VIBE VIVA spotlights some of music’s most essential timepieces for Gen Y. Listen up.

Claim To Fame: Signing with then major Mexican record label Orfeón.

Elevator Pitch: Kaleidoscope began in 1967 in San Juan, Puerto Rico as a psychedelic band of teenagers — Raphael Cruz on the drums, Orlando Vazquez on the guitar, and vocalist Frank Tirado. The garage psych crew also went to Santo Domingo, Dominican Republic to play a weekend engagement, after which they ended up staying there for more than a year.

Why They Mattered: “We were for the “New Man” (a hippie/political term once used to describe a male who accepted equality on all playing fields) and for the active exploration of the mind,” Frank tells us. “Our album includes many examples of our views and experiences, such as “Colours” (a psychedelic experience laced with fear and Zappa humor) which was our only hit in Mexico, and “New Man”.”

It’s equally important to note that Kaleidoscope recorded music at a time where there was no production control, nor any adult supervision.
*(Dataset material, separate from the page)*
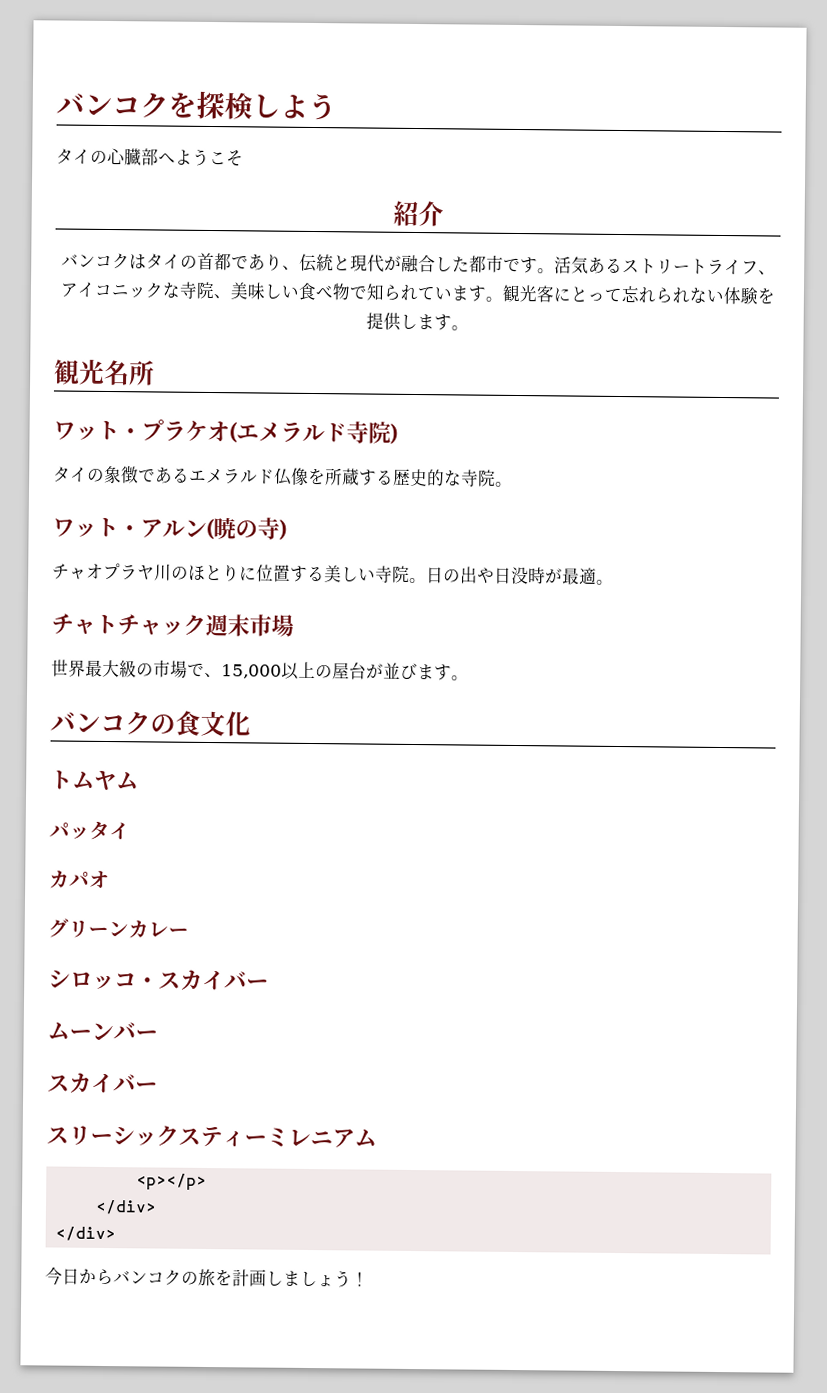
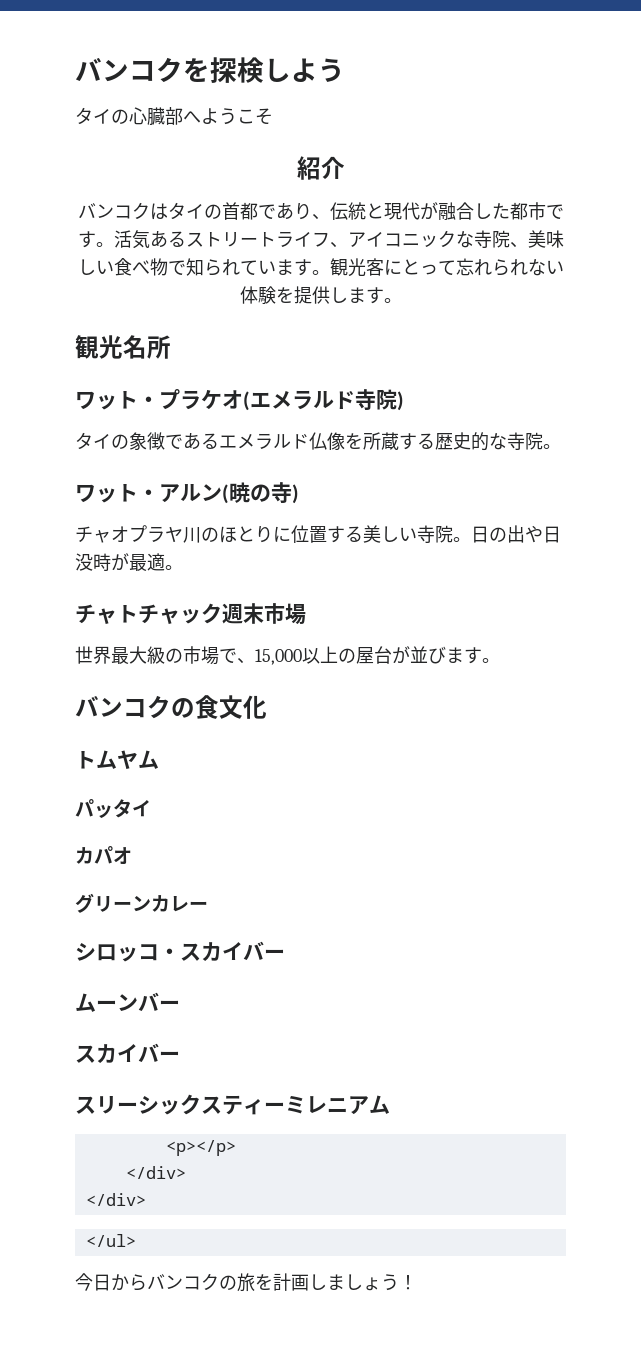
+ </ul>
They were simply operating under a sort of rawness made palpable by teenage heartbreaks and fantasies.

Musical Influences: The beatnik collective was influenced by the psychedelic bands of the late ’60s: Jefferson Airplane, Iron Butterfly, Hendrix and Frank Zappa.

Songs To Spin: ““Colours” is the song I am proudest of, because it is captures the essence of the psychedelic era,” Frank mentions. ““Let me try” because of its drive, its organ, and its breakup lyrics. “PS Come Back” for a personal experience.”

Bet You Didn’t Know: By the time Kaleidoscope got the contract with Orfeón in Mexico, they had picked up Frank’s brother Pol as lead singer and soon began to change their sound to “Latin rock.” In fact, soon after breaking their contract with Orfeón in 1970, the band changed their name to “Latino” and decided to move to the Big Apple.

Bet You Also Didn’t Know: Only 600 copies of their sole album was sold! “Because of the open references to hippie lifestyle values,” explains Franks, “Orfeón was not sure if they should actually release the album, and decided to send it to the radio stations and put us on a tour of Mexican cities.” Today, original copies of their debut album sell for a whopping $8,000.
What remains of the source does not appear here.